In May 1985, Patrick Montgomery, an attorney in Dallas, Texas was charged in with molesting two of his daughters, ages five and seven, on January 15, 1984. At the time, Montgomery was in the midst of contentious divorce.
In June 1987, Montgomery went on trial before a jury in Dallas County Criminal District Court.
The girls testified that Montgomery touched their genitals with his hands after telling them to pull down their underwear.
Montgomery’s ex-wife testified that he frequently walked around nude with an erection in front of the girls. She said she that he bathed the girls and that she had once discovered one of them in the shower with Montgomery, that the youngest girl kissed him with her mouth open and stuck her tongue in his, and that he talked about their genitals and made statements such as “my lips were made for kissing.”

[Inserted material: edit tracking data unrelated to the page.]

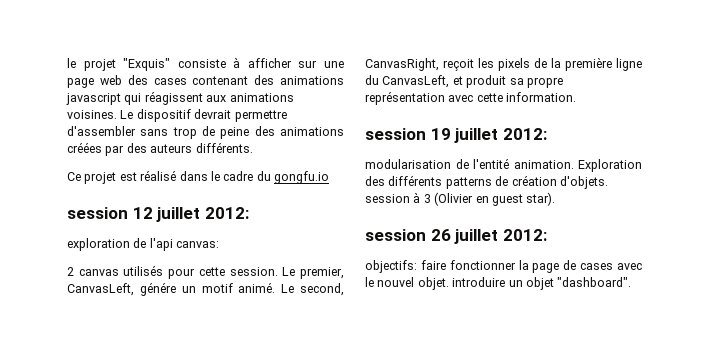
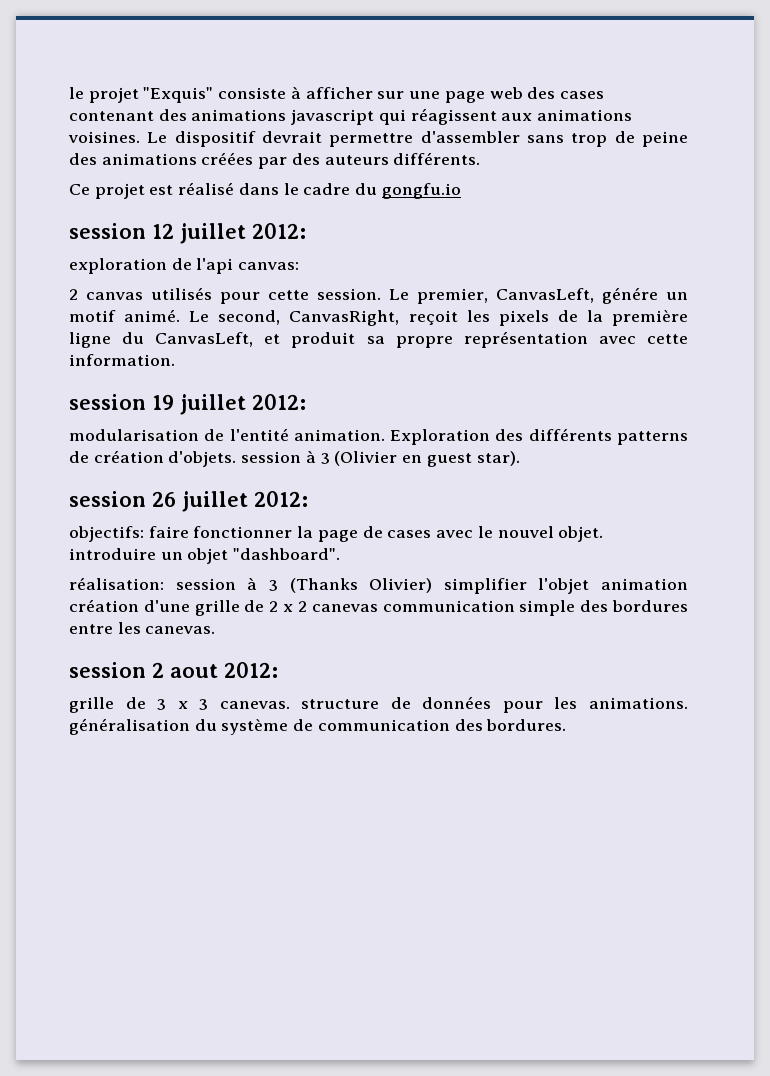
+ réalisation: session à 3 (Thanks Olivier) simplifier l'objet animation création d'une grille de 2 x 2 canevas communication simple des bordures entre les canevas.
+ session 2 aout 2012:
+ grille de 3 x 3 canevas. structure de données pour les animations. généralisation du système de communication des bordures.

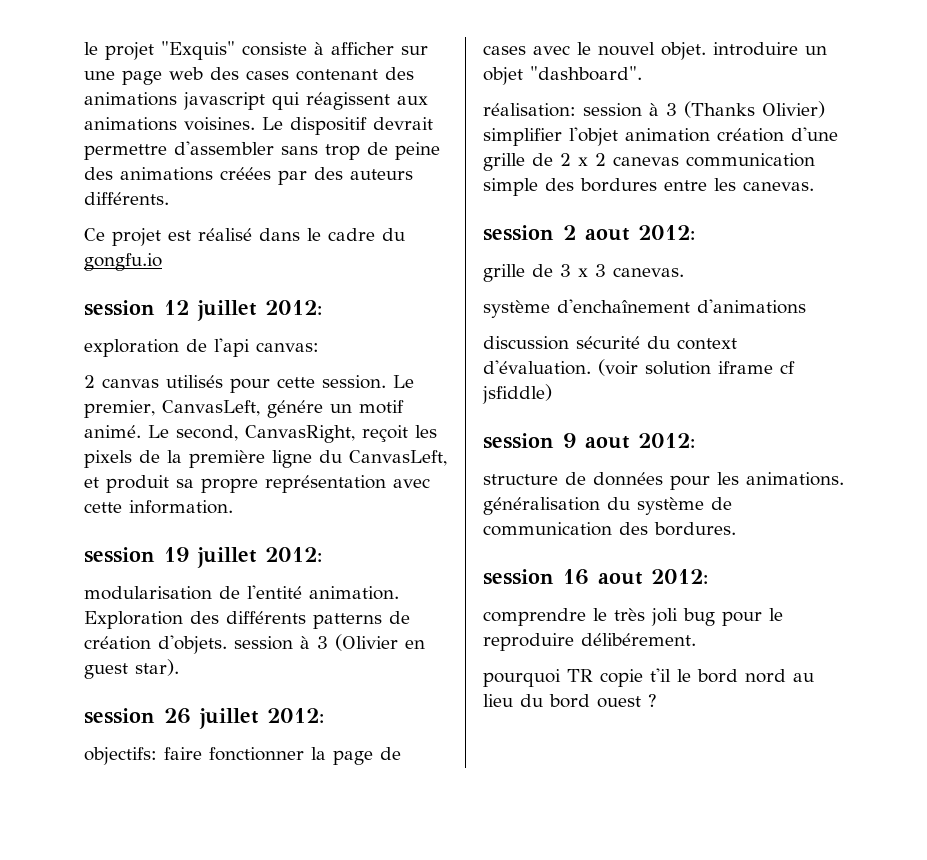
- grille de 3 x 3 canevas. structure de données pour les animations. généralisation du système de communication des bordures.
+ grille de 3 x 3 canevas.
+ système d'enchaînement d'animations
+ discussion sécurité du context d'évaluation. (voir solution iframe cf jsfiddle)
+ session 9 aout 2012:
+ structure de données pour les animations. généralisation du système de communication des bordures.
+ session 16 aout 2012:
+ comprendre le très joli bug pour le reproduire délibérement.
+ pourquoi TR copie t'il le bord nord au lieu du bord ouest ?

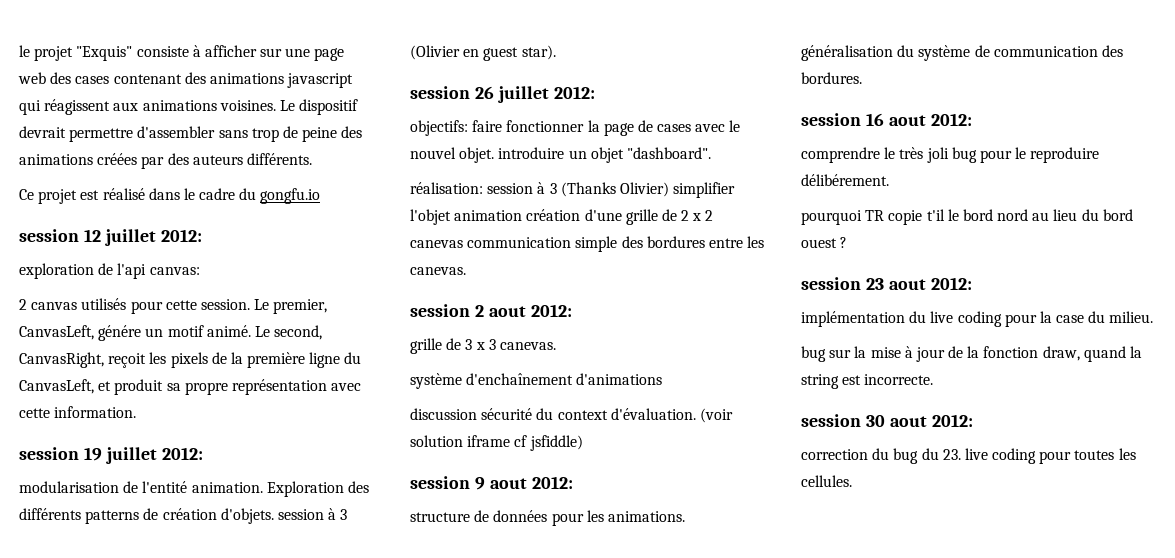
+ session 23 aout 2012:
+ implémentation du live coding pour la case du milieu.
+ bug sur la mise à jour de la fonction draw, quand la string est incorrecte.
+ session 30 aout 2012:
+ correction du bug du 23. live coding pour toutes les cellules.

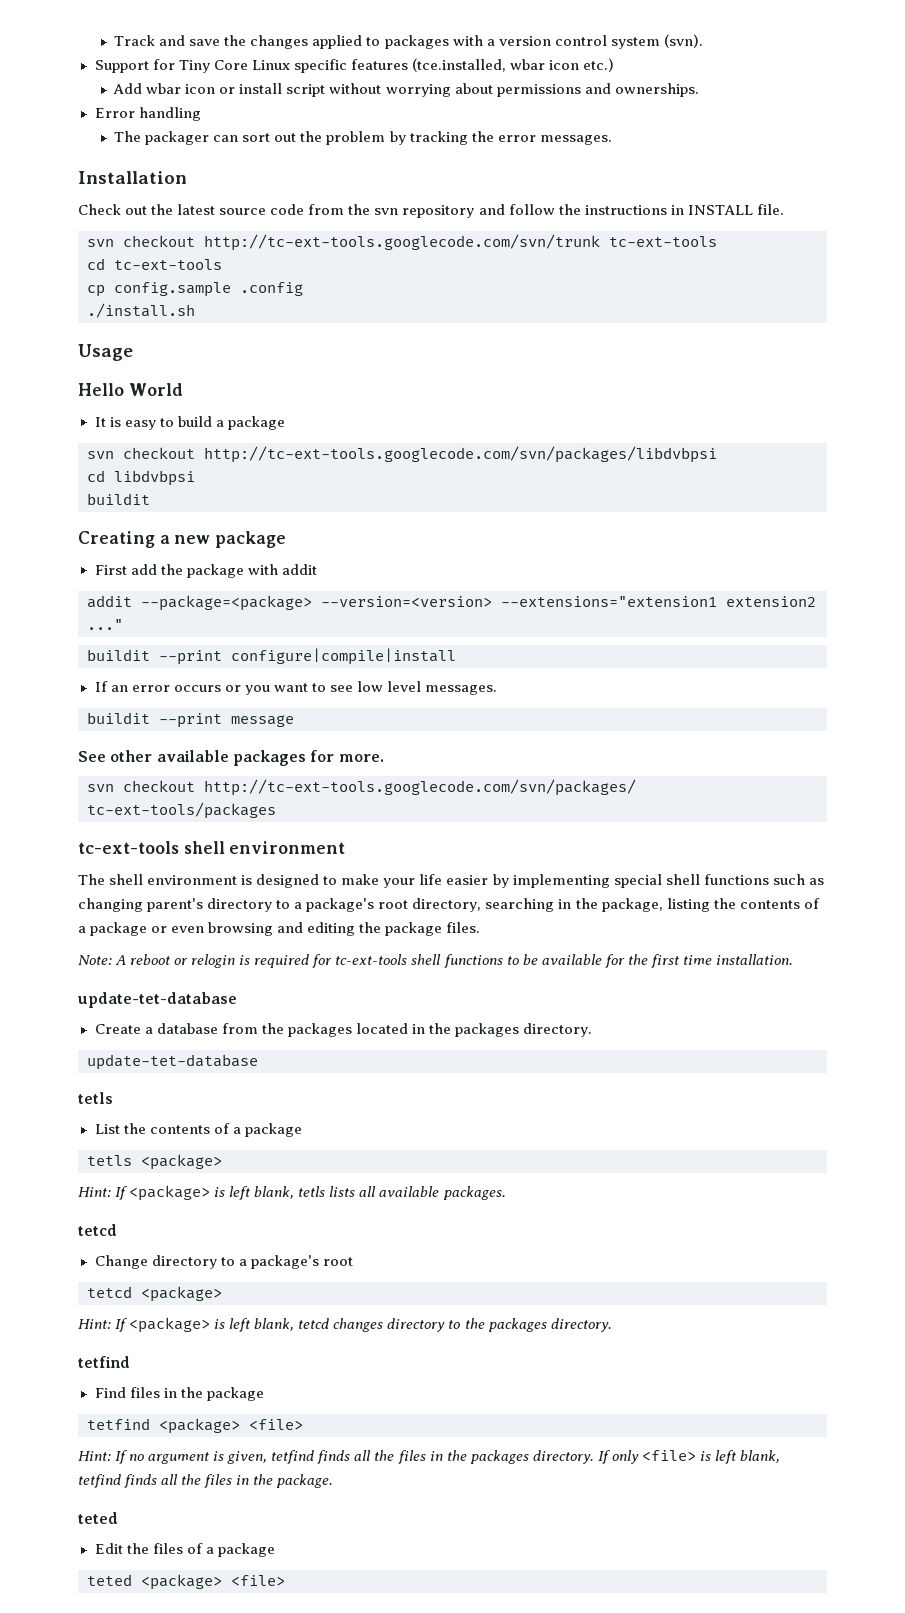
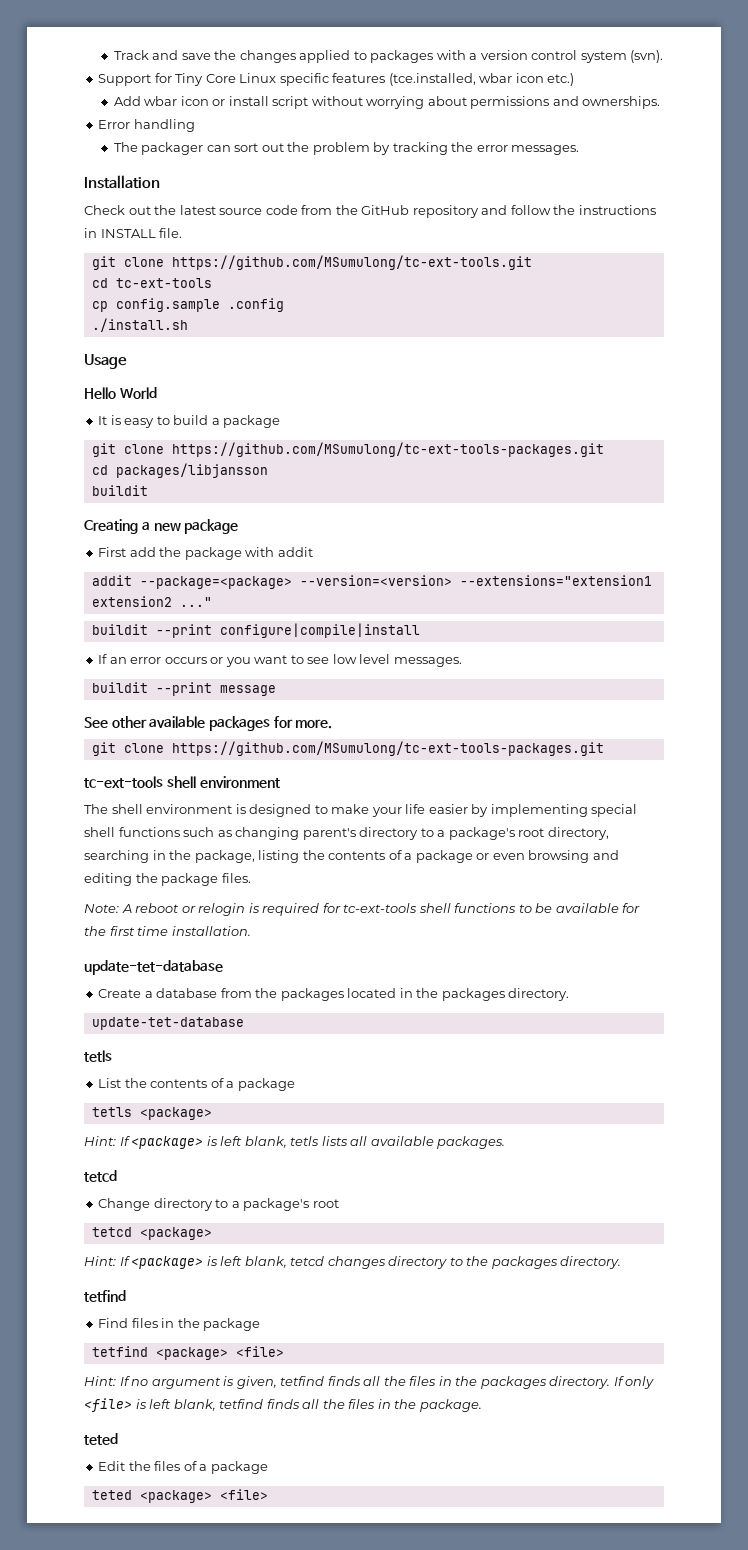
- Check out the latest source code from the svn repository and follow the instructions in INSTALL file.
+ Check out the latest source code from the GitHub repository and follow the instructions in INSTALL file.
- svn checkout http://tc-ext-tools.googlecode.com/svn/trunk tc-ext-tools
+ git clone https://github.com/MSumulong/tc-ext-tools.git
  It is easy to build a package
- svn checkout http://tc-ext-tools.googlecode.com/svn/packages/libdvbpsi
- cd libdvbpsi
+ git clone https://github.com/MSumulong/tc-ext-tools-packages.git
+ cd packages/libjansson
  See other available packages for more.
- svn checkout http://tc-ext-tools.googlecode.com/svn/packages/ tc-ext-tools/packages
+ git clone https://github.com/MSumulong/tc-ext-tools-packages.git

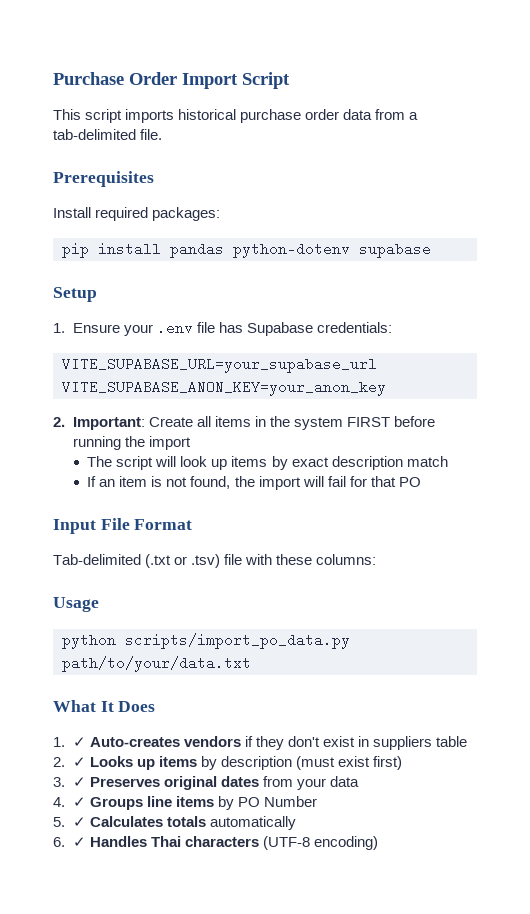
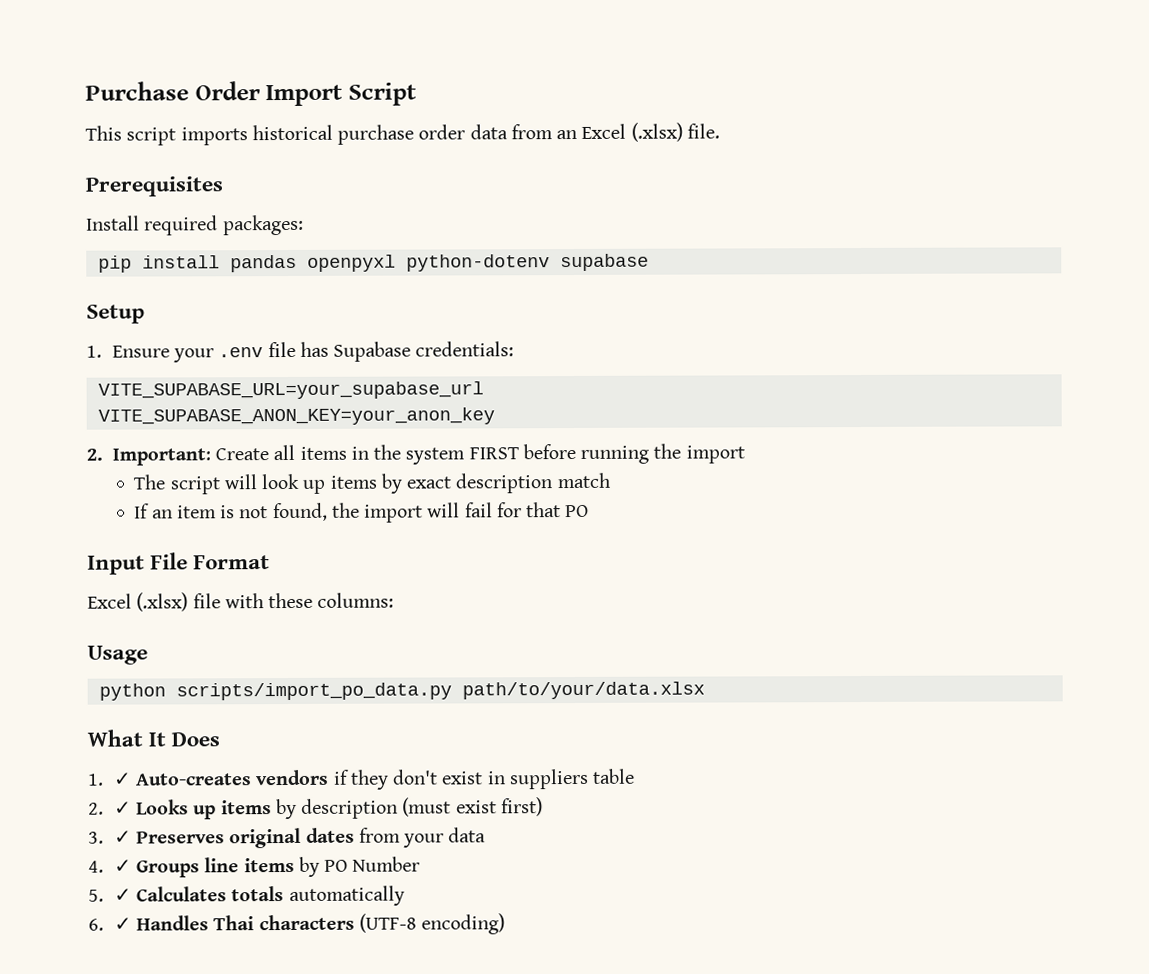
- This script imports historical purchase order data from a tab-delimited file.
+ This script imports historical purchase order data from an Excel (.xlsx) file.
- pip install pandas python-dotenv supabase
+ pip install pandas openpyxl python-dotenv supabase
- Tab-delimited (.txt or .tsv) file with these columns:
+ Excel (.xlsx) file with these columns:
- python scripts/import_po_data.py path/to/your/data.txt
+ python scripts/import_po_data.py path/to/your/data.xlsx

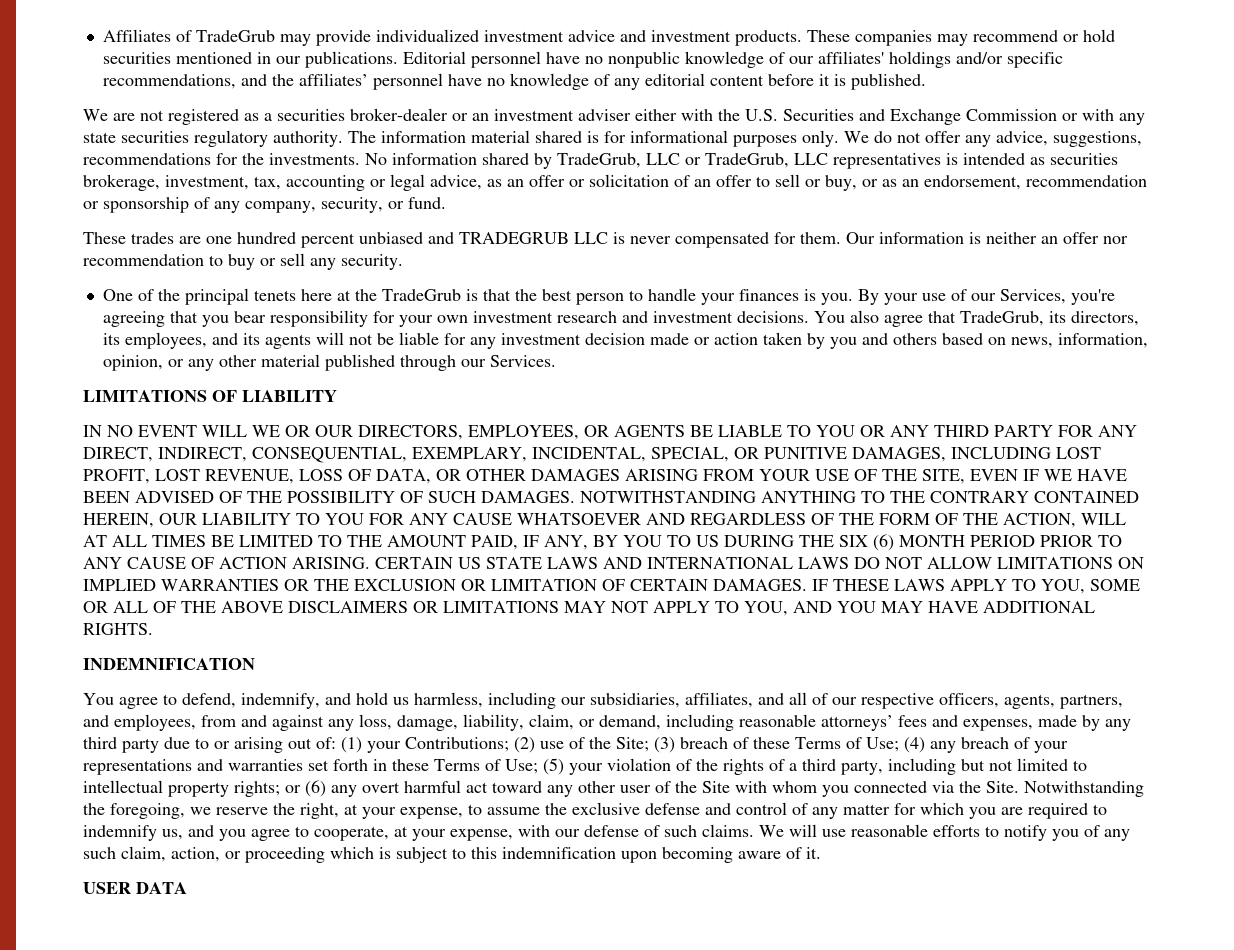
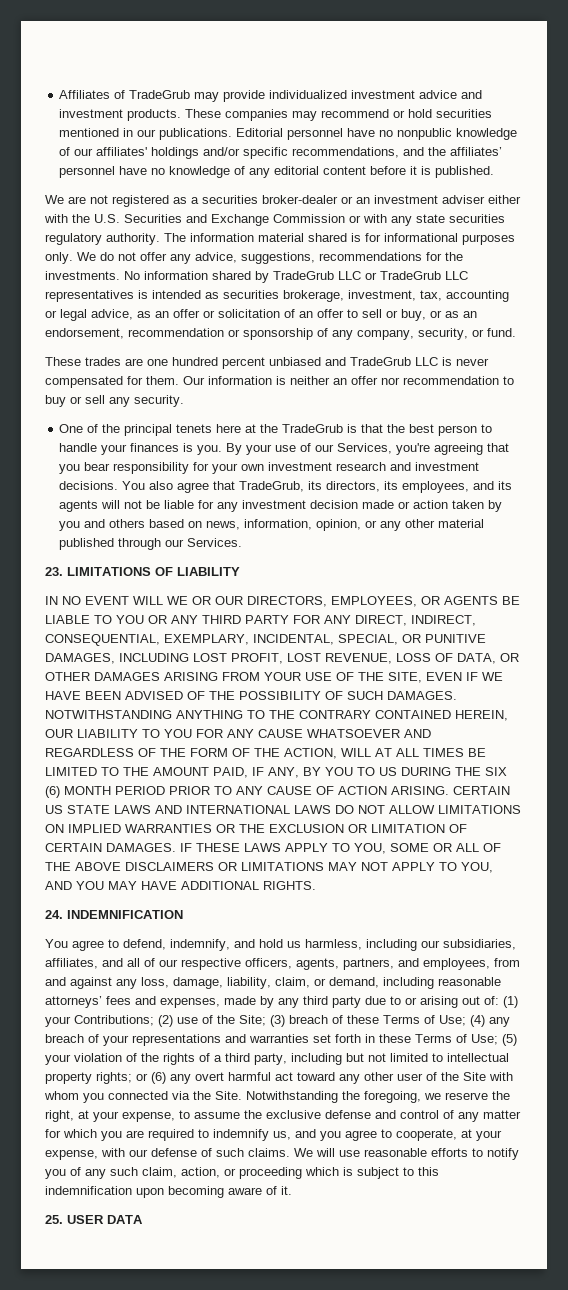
- No information shared by TradeGrub, LLC or TradeGrub, LLC representatives is intended as securities brokerage, investment, tax, accounting or legal advice, as an offer or solicitation of an offer to sell or buy, or as an endorsement, recommendation or sponsorship of any company, security, or fund.
+ No information shared by TradeGrub LLC or TradeGrub LLC representatives is intended as securities brokerage, investment, tax, accounting or legal advice, as an offer or solicitation of an offer to sell or buy, or as an endorsement, recommendation or sponsorship of any company, security, or fund.
- These trades are one hundred percent unbiased and TRADEGRUB LLC is never compensated for them.
+ These trades are one hundred percent unbiased and TradeGrub LLC is never compensated for them.
- LIMITATIONS OF LIABILITY
+ 23. LIMITATIONS OF LIABILITY
- INDEMNIFICATION
+ 24. INDEMNIFICATION
- USER DATA
+ 25. USER DATA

The prosecution also called a child sexual abuse expert, who said the girls had reported the abuse and that they had not been coached.
Montgomery testified in his own behalf and denied any sexual contact with the girls. He accused his ex-wife of coaching the girls to falsely accuse him.
On June 18, 1987, Montgomery was convicted by a jury in Dallas County Criminal District Court of two counts of indecency with a child and sentenced to 20 years in prison. He remained free on an appeal bond until the convictions were upheld by the Texas Criminal Court of Appeals in 1992. He surrendered to prison on June 18, 1992.
In 2008, Montgomery filed a state petition for a writ of habeas corpus contending that the two victims had recanted their trial testimony and admitted they testified falsely at the urging of their mother and police.
At a hearing on May 9, 2008, both girls testified that they had lied at the trial, at the behest of their mother. The trial judge ruled that the recantations were credible and set aside the convictions.
On April 29, 2009, the Texas Criminal Court of Appeals upheld the trial court ruling and reversed the convictions. The Dallas District Attorney’s Office dismissed the charges on June 10, 2009 and Montgomery was released.
Montgomery filed a claim for compensation for wrongful imprisonment and as of 2012, he had received $636,893 in state compensation.